A talented cabaret singer, in 1963, Prescod marched alongside Claudia Jones to the US embassy to coincide with the historic Martin Luther King march on Washington, leading the singing of the civil rights anthem ‘We Shall Overcome’. She would later feature in an award-winning civil rights stage show for television, Freedom Road: Songs of Negro Protest.
Just a year after her appearance in the National Theatre company, Prescod’s blossoming career was tragically cut short when she passed away after suffering a brain haemorrhage, aged just 46.
Chair of the Institute of Race Relations and Pearl’s son, Colin Prescod said:
This little piece of history is a life story that is part and parcel of the stir caused by ‘the West Indian generation’ as the late George Lamming called them – the generation who came out of militant anti-colonial political cultures to see off Empire and questioned the racist-Imperialism at the core of Great Britain’s colonial success story.

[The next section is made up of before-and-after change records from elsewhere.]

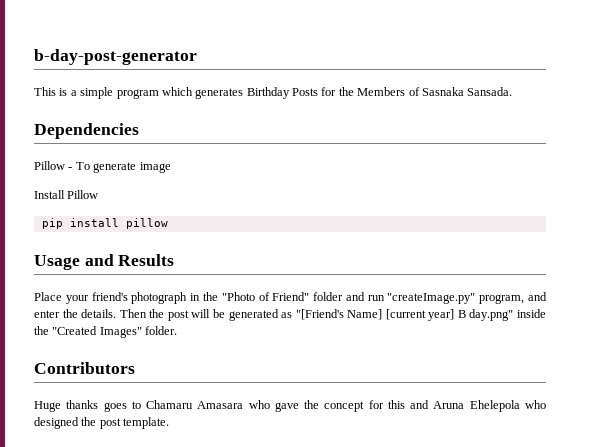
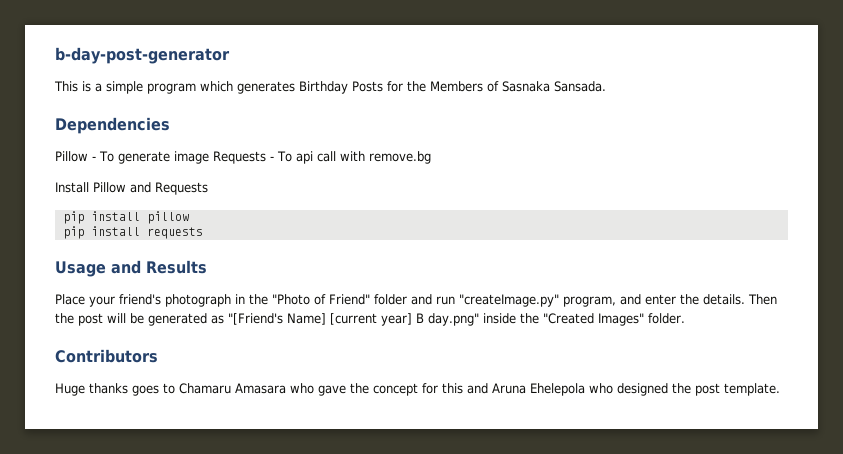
(171, 167) none -> [212,151,431,164] Requests - To api call with remove.bg
(99, 194) none -> [130,182,208,195] and Requests
(168, 223) none -> [62,226,203,239] // pip install requests

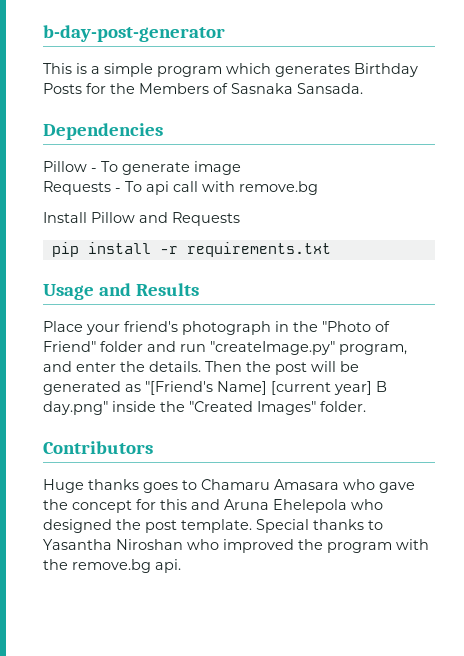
(209, 157) none -> (241, 168) //
[146,211,189,224] [62,226,203,239] pillow // pip install requests -> [159,242,331,257] -r requirements.txt
(780, 389) none -> [256,519,383,533] [43,539,429,553] [43,559,181,573] Special thanks to Yasantha Niroshan who improved the program with the remove.bg api.

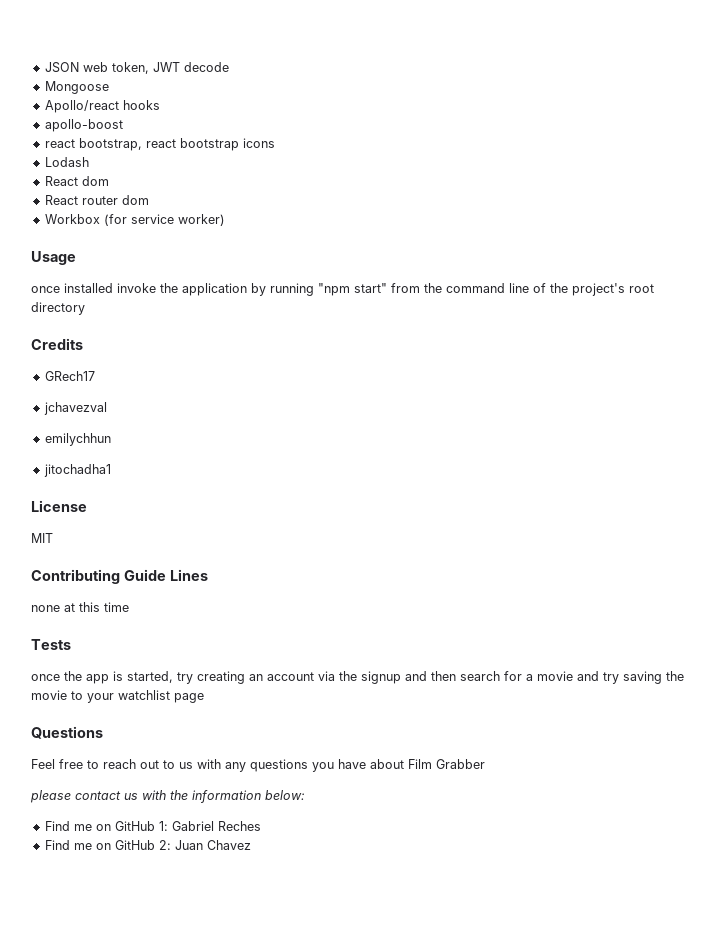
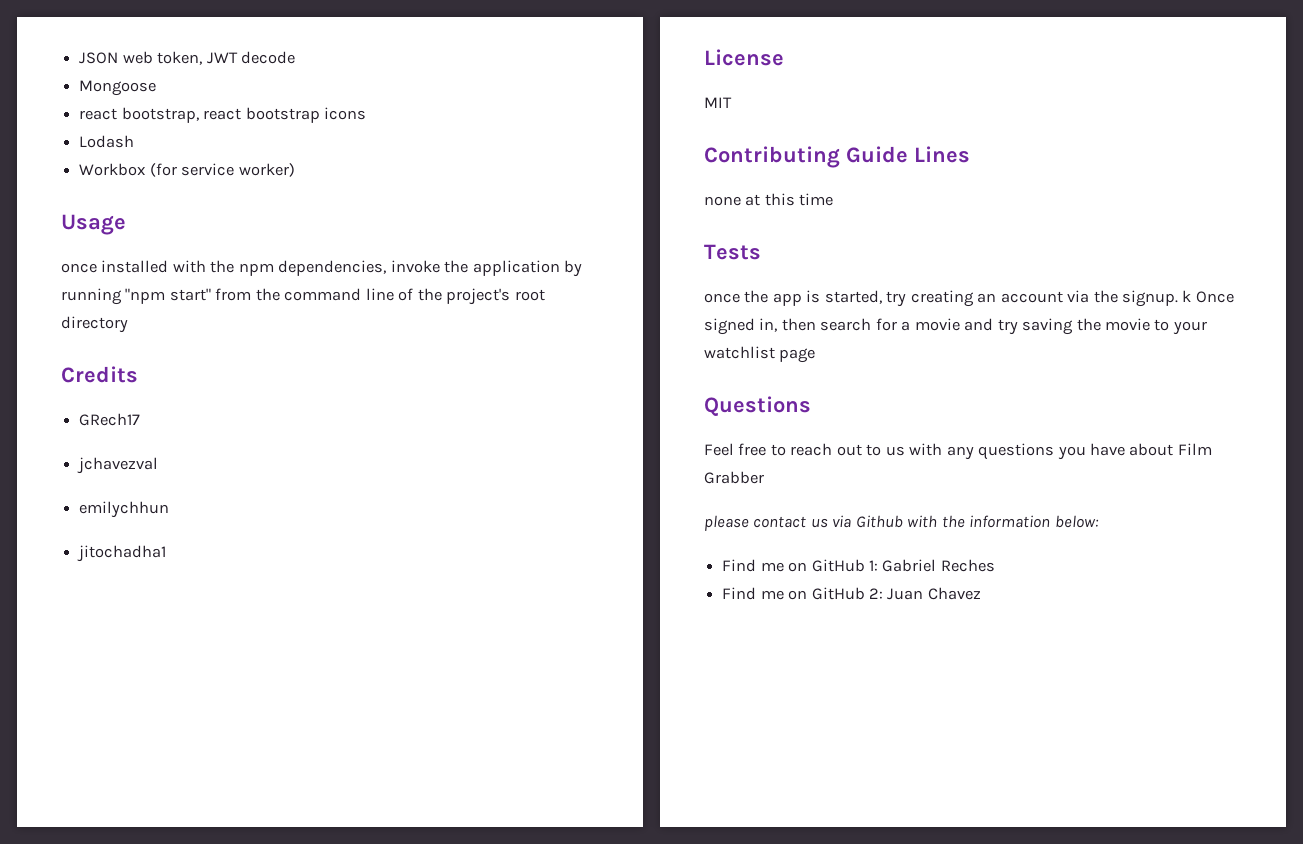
[44,100,160,113] [44,119,123,132] // Apollo/react hooks // apollo-boost -> (157, 88) none
[44,176,109,186] [44,195,149,205] // React dom // React router dom -> (135, 141) none
(113, 288) none -> [172,260,387,276] with the npm dependencies,
[361,671,427,684] signup and -> [1122,290,1234,307] [704,318,778,335] signup. k Once signed in,
(138, 796) none -> [832,515,903,528] via Github

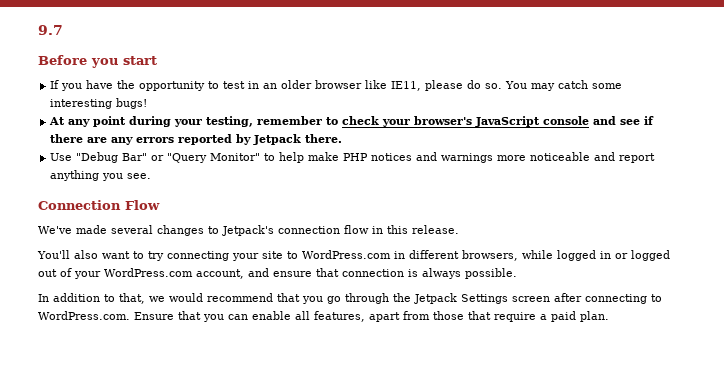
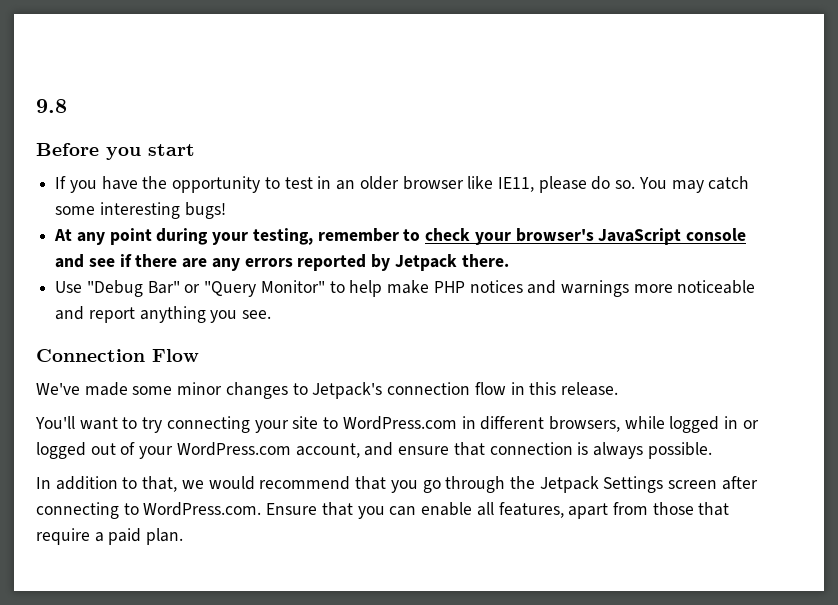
[38,25,63,35] 9.7 -> [36,99,67,113] 9.8
[111,225,153,234] several -> [132,382,223,395] some minor
[74,250,98,259] also -> (75, 422) none

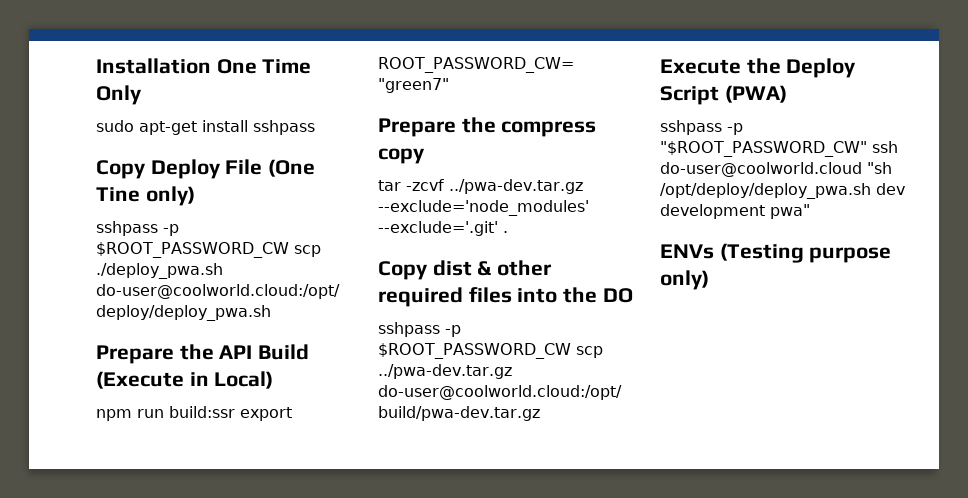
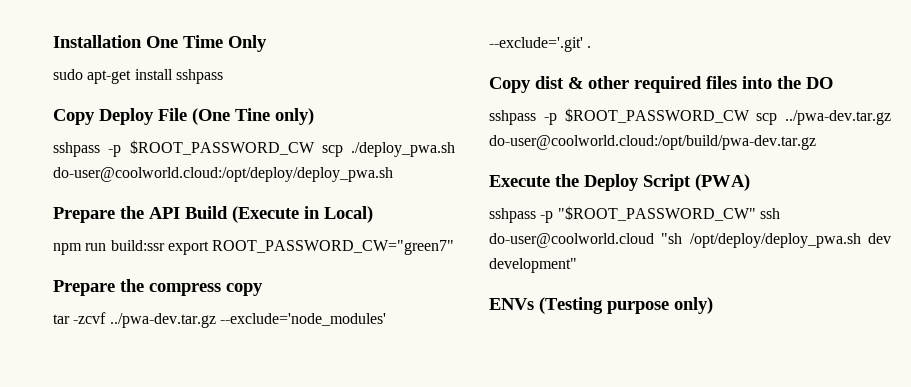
[660,204,810,219] development pwa" -> [489,258,577,273] development"

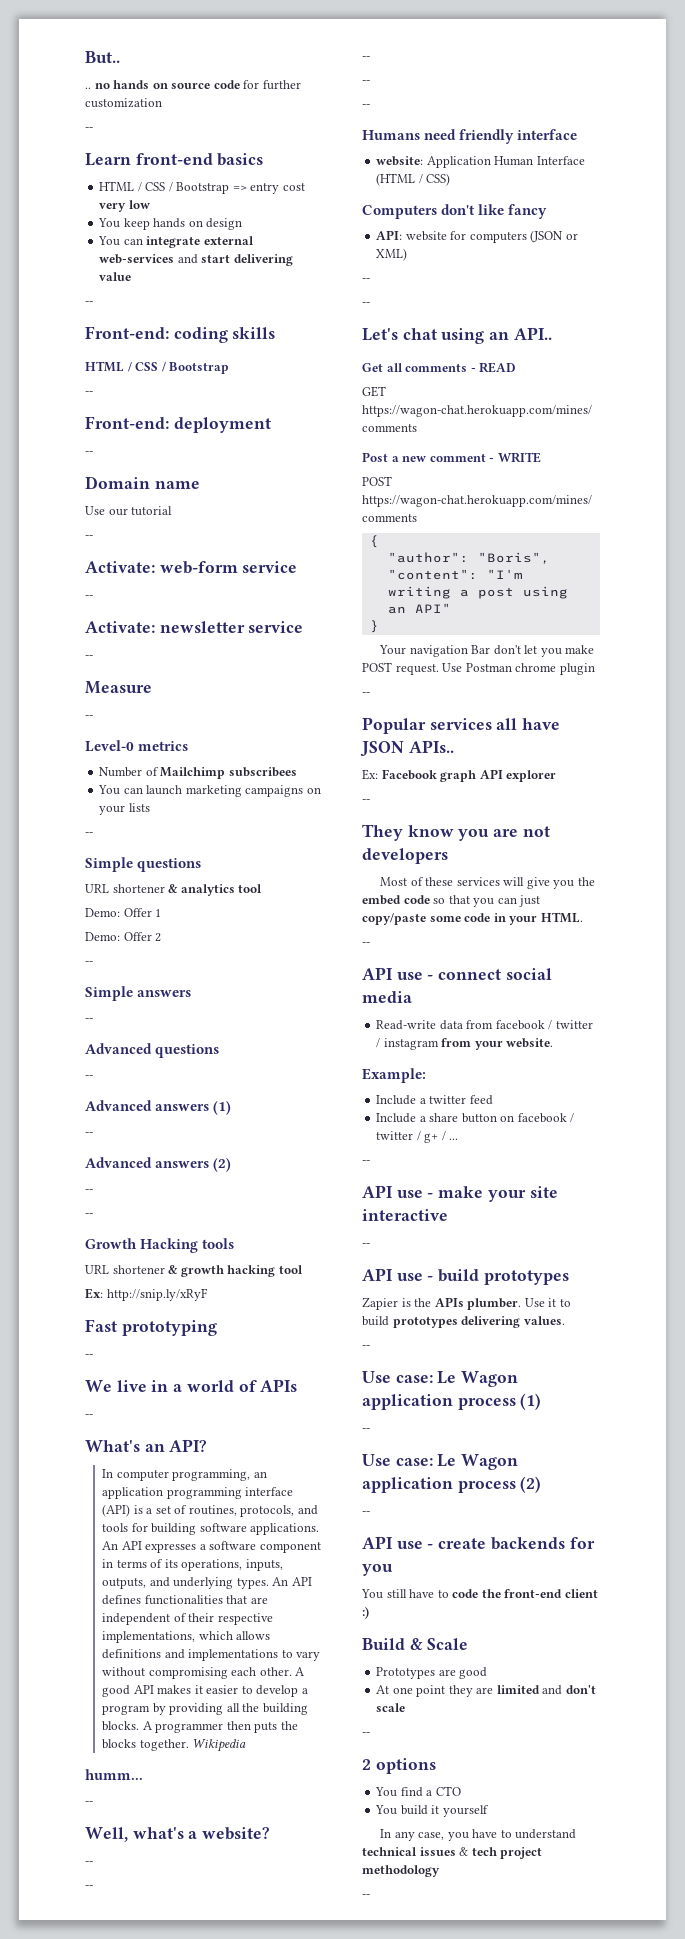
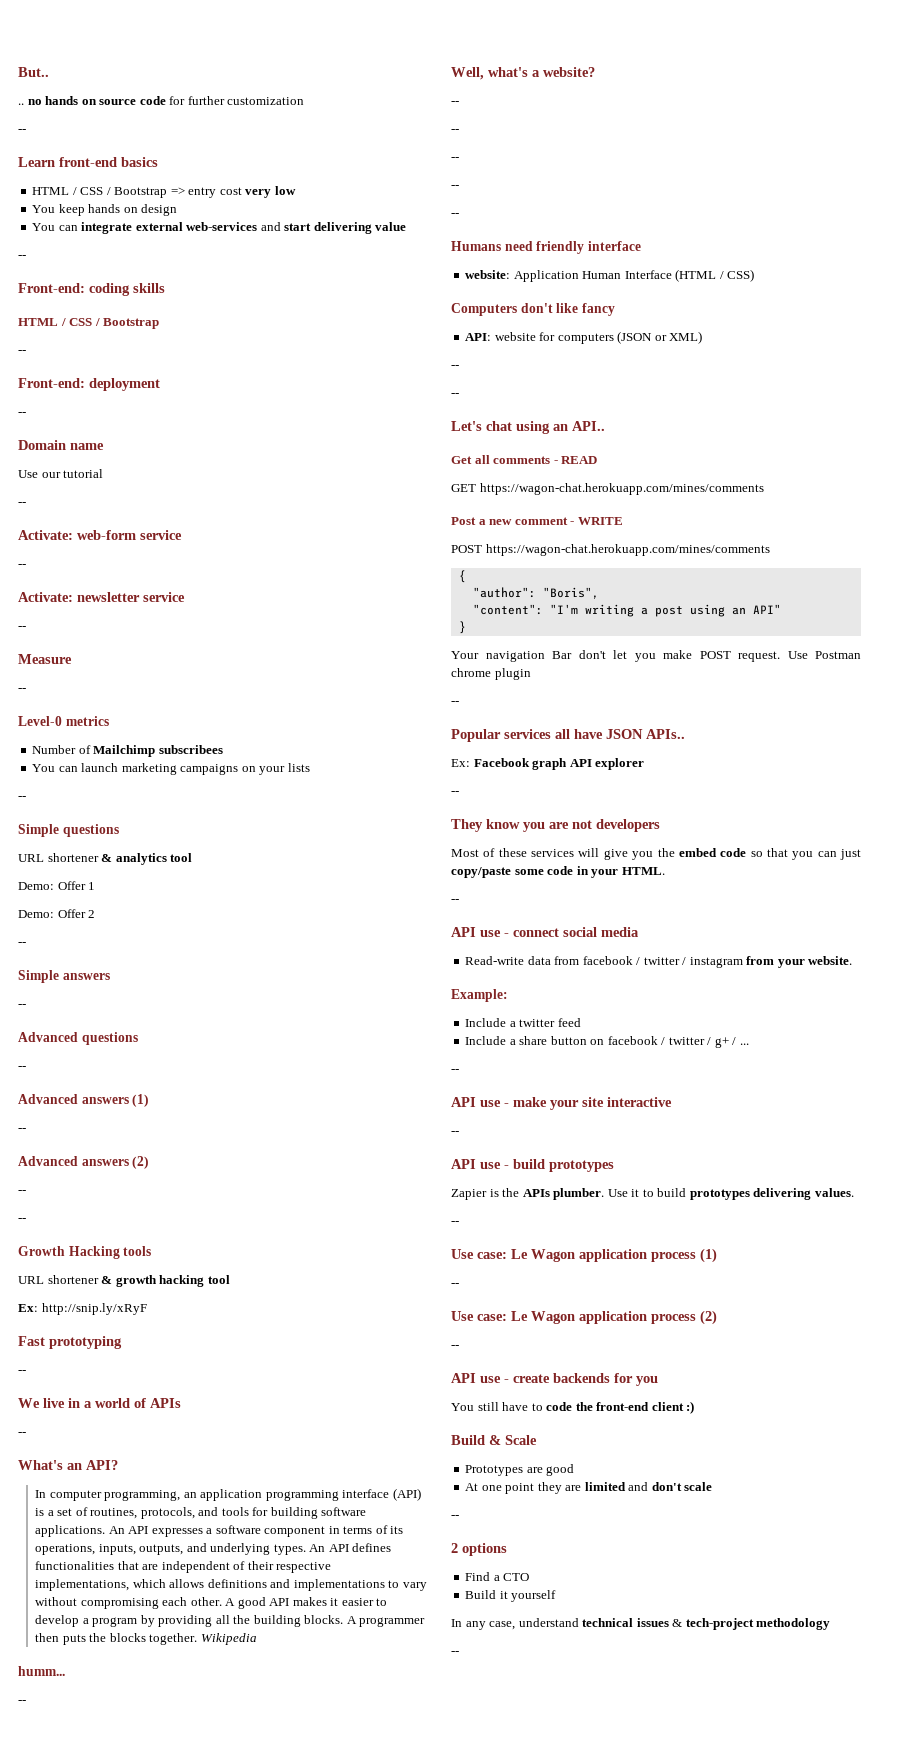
[375,1787,423,1797] You find -> [465,1572,491,1581] Find
[375,1805,428,1815] You build -> [465,1590,497,1599] Build
[447,1829,512,1841] you have to -> (516, 1625) none
[471,1847,543,1859] tech project -> [685,1618,754,1630] tech-project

Anya Edmond-Pettitt, from the IRR’s Black History Collection said:
At a time where discussions around diversity, representation and colour-blind casting dominate the cultural industries, Pearl’s story of struggle serves as an inspiration for today’s generation and reminds us that the 1950s and 1960s saw a clutch of Black female artists, writers and actors who successfully merged the personal, political and professional. If she were alive today, Pearl’s monumental achievements would be rightly celebrated – this educational project aims to ensure she and others like her are not forgotten and written out of history.
Clint Dyer, Deputy Artistic Director at the National Theatre said:
The likes of Pearl Prescod’s input into the fabric of what we call ‘Black Theatre’ is irremovable but like so many somehow nearly forgotten. To know she broke through at a time of such conscious and unconscious bias, is both depressing and yet deeply heartening. I feel it is incumbent on us all to celebrate her, not only for us to understand the context by which we produce work today, but to hold her up as a shining example of what can be achieved, when you have the desire, talent and the tenacity to fight for your stories to be told.